» Action item:
Below are the records; give again exactly the line with "[42,241,391,259] Three Mendon", the line with "[42,277,244,295] July 16, 2026", and each line that lies between them, and nothing besides.

» Exercise input:
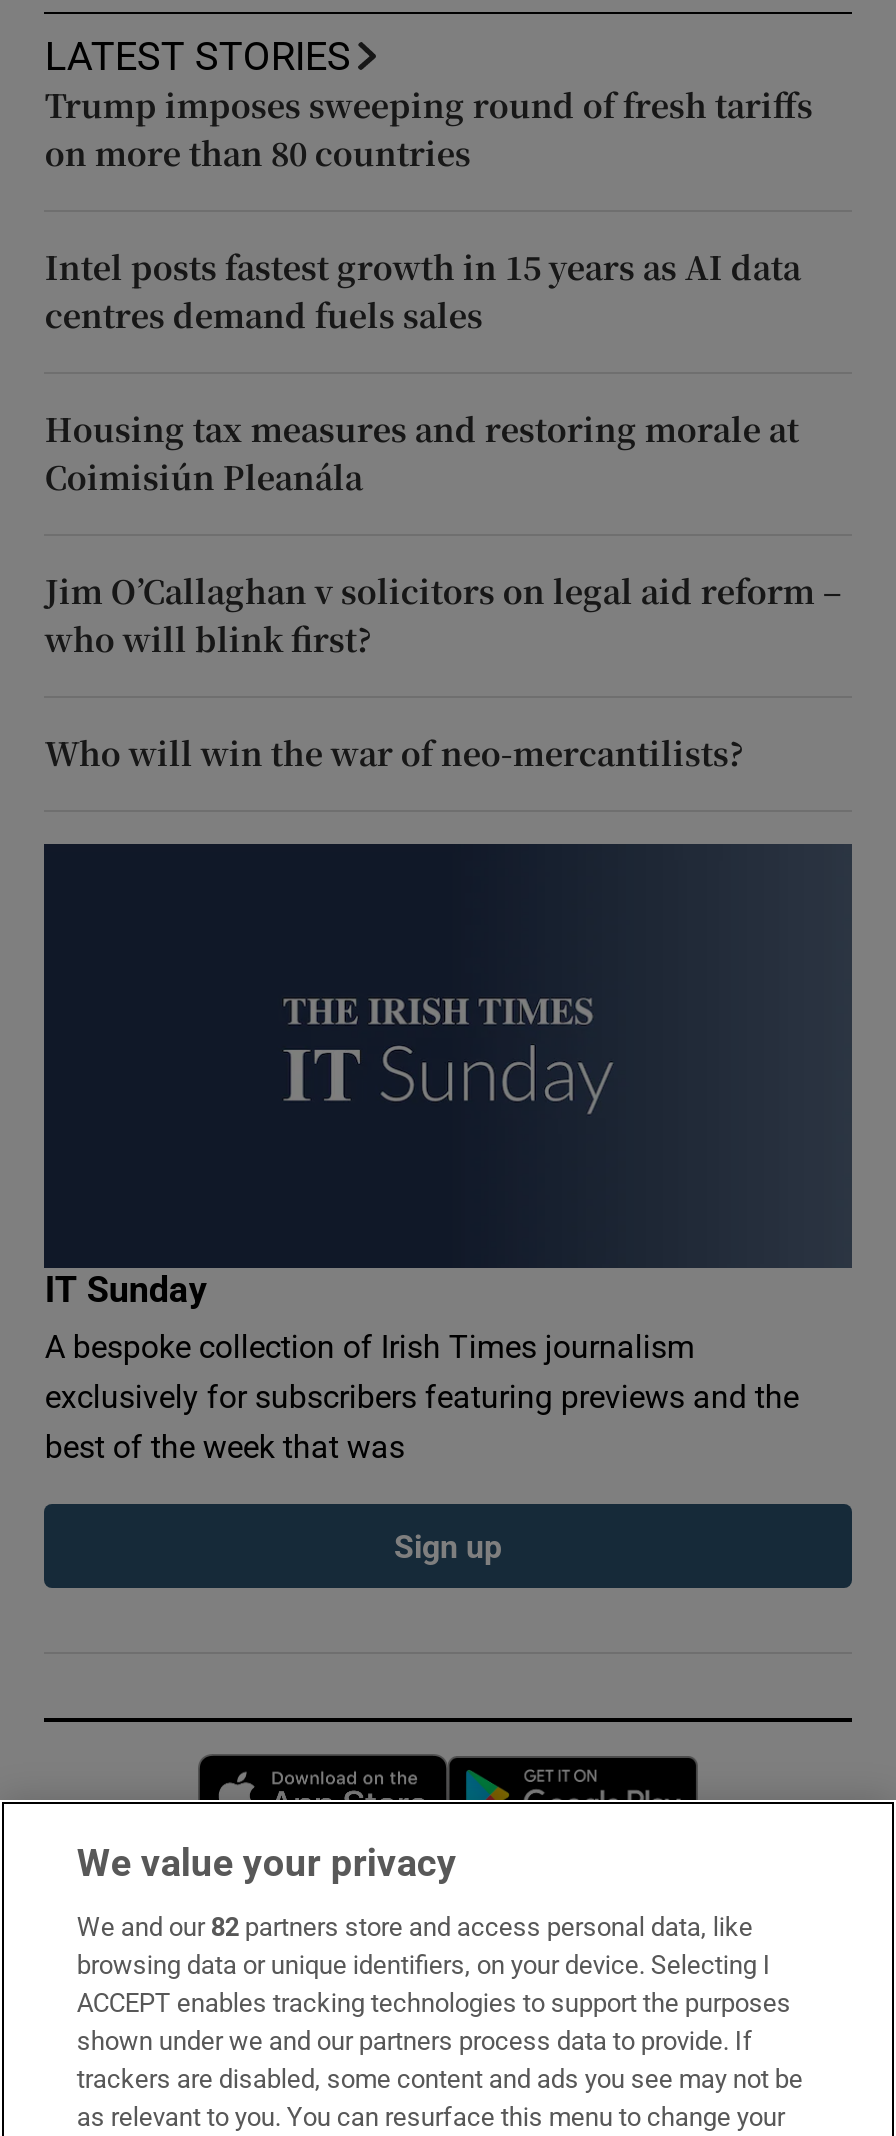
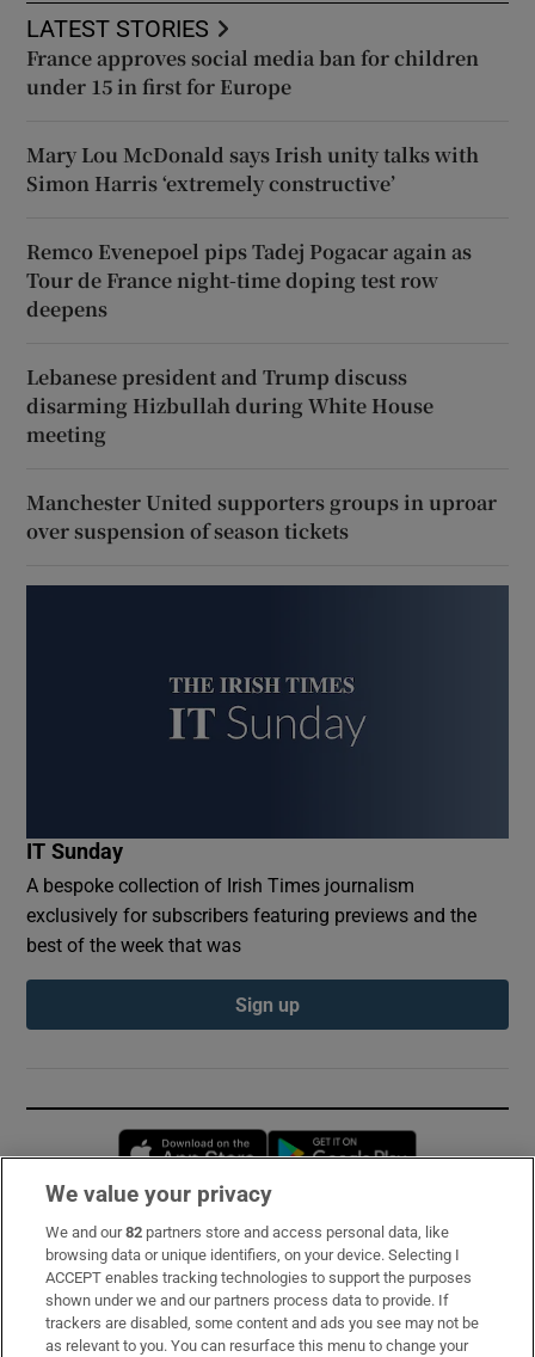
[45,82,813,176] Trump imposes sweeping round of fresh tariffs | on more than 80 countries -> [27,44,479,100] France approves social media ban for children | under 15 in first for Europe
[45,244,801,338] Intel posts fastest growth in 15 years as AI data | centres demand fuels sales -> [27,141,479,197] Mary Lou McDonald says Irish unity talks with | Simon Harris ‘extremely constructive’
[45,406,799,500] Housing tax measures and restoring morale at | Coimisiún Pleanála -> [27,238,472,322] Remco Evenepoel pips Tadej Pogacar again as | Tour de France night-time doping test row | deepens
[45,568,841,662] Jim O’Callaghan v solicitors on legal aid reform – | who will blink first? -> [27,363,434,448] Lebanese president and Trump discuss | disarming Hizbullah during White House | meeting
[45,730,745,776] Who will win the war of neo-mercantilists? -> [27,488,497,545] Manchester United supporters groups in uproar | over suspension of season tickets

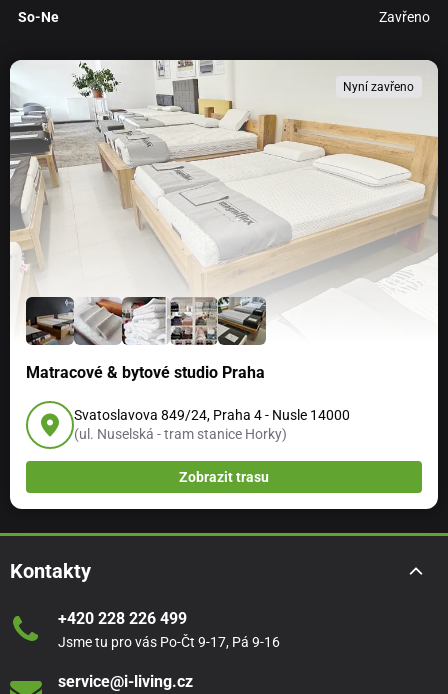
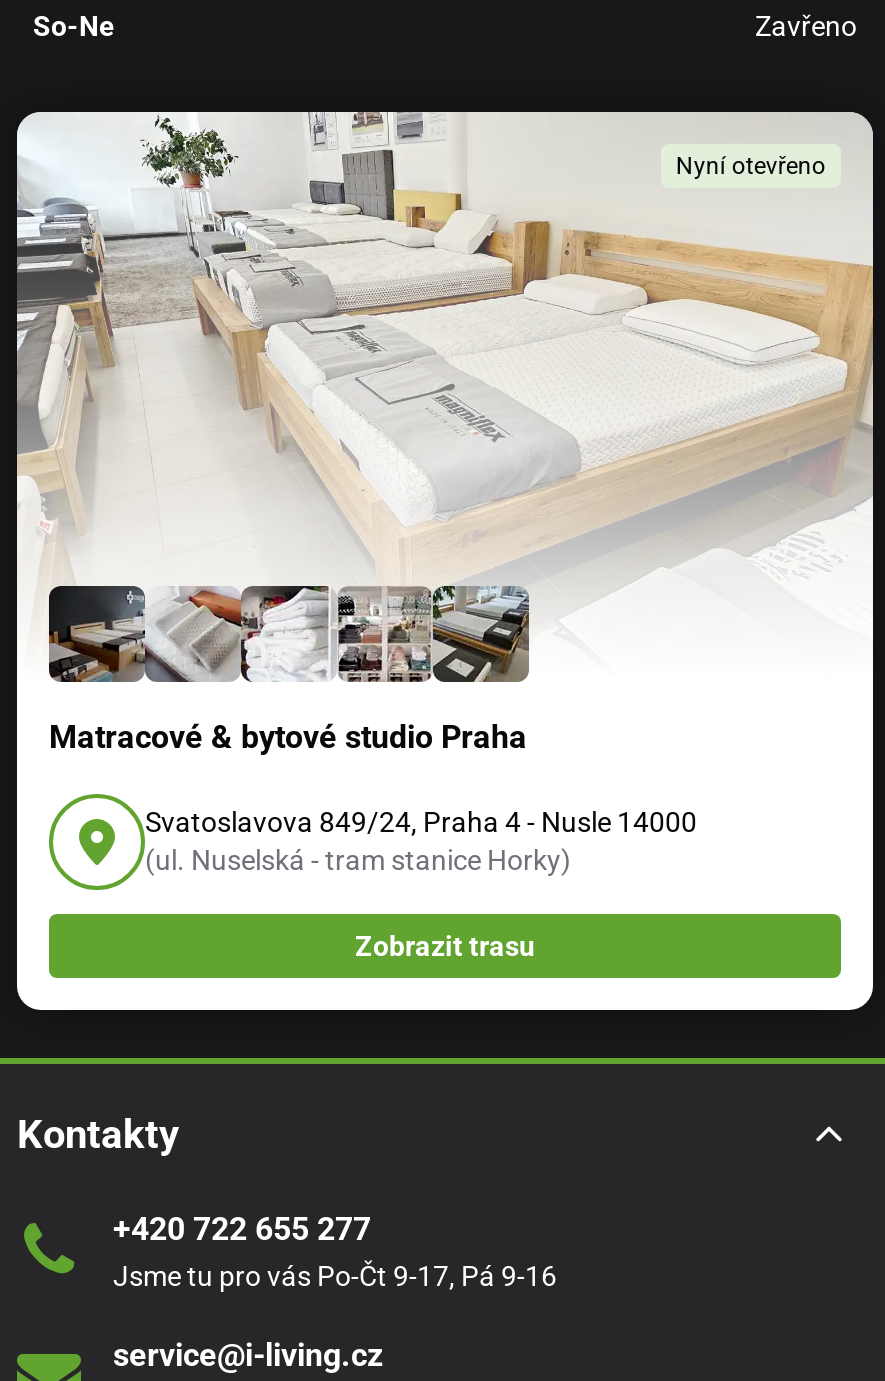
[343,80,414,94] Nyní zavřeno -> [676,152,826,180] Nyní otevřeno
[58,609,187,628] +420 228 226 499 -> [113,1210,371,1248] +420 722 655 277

...

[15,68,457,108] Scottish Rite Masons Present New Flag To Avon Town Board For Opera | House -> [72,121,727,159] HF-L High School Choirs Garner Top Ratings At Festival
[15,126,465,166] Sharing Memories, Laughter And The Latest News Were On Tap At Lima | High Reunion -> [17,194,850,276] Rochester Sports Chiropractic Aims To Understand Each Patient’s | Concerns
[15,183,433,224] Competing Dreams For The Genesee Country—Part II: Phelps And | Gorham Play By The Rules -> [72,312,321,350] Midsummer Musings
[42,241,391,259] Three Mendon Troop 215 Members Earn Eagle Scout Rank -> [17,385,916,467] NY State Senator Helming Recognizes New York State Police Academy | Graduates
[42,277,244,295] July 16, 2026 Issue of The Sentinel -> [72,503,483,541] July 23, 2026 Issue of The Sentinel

» Response to the exercise:
[42,241,391,259] Three Mendon Troop 215 Members Earn Eagle Scout Rank -> [17,385,916,467] NY State Senator Helming Recognizes New York State Police Academy | Graduates
[42,277,244,295] July 16, 2026 Issue of The Sentinel -> [72,503,483,541] July 23, 2026 Issue of The Sentinel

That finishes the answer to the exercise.